“May I take a Moment of your time to talk about this new Dark Tranquillity album?”
All joking aside, it’s been around 4 years since the melo-death heavyweights from Sweden last release Atoma. Since that time, the line-up in the band has changed a bit and there’s been a few tours as well, including one in Paris in 2018. There’s also been the small issue of human malware this year, but that’s not stopped the band from working to provide what is a rather impressive album.
Kicking the album off “Phantom Days” is as classic a Dark Tranquillity song as you can get. Flowing melodies on both the guitars and keyboards and harsh vocals from Mikael create an almost “welcome home” feeling whilst also sounding as good as always. “Identical to None” follow with both them featuring solely harsh vocals and a whole load of amazing riffs. The latter in particular has amazing lyrics which resonate on a personal level, in particular the line “Why this disparity of thought? When you are identical to none.”
The album as a whole, is kind of what you might expect from a band that’s now on it’s 13th release. There’s the tracks which keep the themes from across the previous albums, with album opener “Phantom Days” being a great example of this. Flowing melodies on both the guitars and keyboards coupled with the harsh vocals from Mikael create an almost “welcome home” feeling whilst sounding just as good as always.

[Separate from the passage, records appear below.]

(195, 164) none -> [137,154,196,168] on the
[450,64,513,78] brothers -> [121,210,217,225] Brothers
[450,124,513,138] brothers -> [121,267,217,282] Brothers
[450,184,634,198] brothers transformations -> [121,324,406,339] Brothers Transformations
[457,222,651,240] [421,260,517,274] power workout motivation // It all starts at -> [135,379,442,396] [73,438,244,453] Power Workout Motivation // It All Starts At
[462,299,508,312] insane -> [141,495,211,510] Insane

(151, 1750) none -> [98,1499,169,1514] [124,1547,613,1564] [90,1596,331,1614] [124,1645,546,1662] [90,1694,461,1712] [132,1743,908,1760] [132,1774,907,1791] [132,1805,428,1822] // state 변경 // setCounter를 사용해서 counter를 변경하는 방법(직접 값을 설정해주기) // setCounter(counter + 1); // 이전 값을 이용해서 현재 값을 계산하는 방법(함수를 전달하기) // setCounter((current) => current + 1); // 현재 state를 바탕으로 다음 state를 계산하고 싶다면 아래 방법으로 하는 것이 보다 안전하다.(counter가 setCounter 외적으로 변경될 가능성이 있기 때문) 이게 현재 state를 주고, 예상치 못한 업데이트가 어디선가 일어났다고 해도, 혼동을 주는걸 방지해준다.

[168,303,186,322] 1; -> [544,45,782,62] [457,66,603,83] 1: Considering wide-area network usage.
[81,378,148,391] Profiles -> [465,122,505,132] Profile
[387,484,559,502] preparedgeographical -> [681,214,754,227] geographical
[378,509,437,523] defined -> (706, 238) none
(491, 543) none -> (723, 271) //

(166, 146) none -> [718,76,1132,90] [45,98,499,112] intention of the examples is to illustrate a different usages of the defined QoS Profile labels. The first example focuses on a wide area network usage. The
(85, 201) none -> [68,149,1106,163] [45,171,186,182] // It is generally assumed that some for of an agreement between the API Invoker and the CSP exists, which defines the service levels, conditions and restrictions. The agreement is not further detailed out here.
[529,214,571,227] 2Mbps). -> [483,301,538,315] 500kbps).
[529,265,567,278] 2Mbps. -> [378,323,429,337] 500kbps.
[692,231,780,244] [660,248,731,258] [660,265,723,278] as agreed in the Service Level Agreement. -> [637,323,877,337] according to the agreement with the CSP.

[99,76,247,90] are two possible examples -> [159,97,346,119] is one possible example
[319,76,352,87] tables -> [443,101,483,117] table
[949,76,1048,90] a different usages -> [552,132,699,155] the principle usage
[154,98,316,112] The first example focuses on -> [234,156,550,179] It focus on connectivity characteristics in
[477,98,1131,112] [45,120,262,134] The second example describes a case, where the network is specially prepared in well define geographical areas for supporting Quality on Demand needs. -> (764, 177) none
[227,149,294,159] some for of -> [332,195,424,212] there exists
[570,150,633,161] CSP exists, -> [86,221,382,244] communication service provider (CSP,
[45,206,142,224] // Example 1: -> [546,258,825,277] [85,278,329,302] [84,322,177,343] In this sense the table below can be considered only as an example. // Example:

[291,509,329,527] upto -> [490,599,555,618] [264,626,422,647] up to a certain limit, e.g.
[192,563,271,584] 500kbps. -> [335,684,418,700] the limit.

There are also some tracks that change up the proceedings slightly, with “Standstill” being one that stands out. Featuring the excellent clean vocals of Mikael and also having a slightly stripped back feel in the verses keeps things fresh and injects something new to the soundscape. The addition of new guitarists Chris Amott and Johan Rheinholdz will likely have influenced some of the song-writing and as such things are slightly fresh.
Only slightly however, as the album is still predominantly a Dark Tranquillity album. And that’s where a part of the problem lies. The album just feels a bit too similar to previous releases that after a few listens it kind of loses its magic a bit. Which is a bit of a shame, as the earlier tracks on the album are very strong and showcase a lot of the great things that make DT such a good band. It’s just the latter half that feels a bit… samey.
However, it is still a good album and one that will be a fine addition to any Dark Tranquillity fan’s collection. It is, if you pardon the pun, definitely worth spending a “moment” to listen to it, but don’t expect much beyond what you have already heard.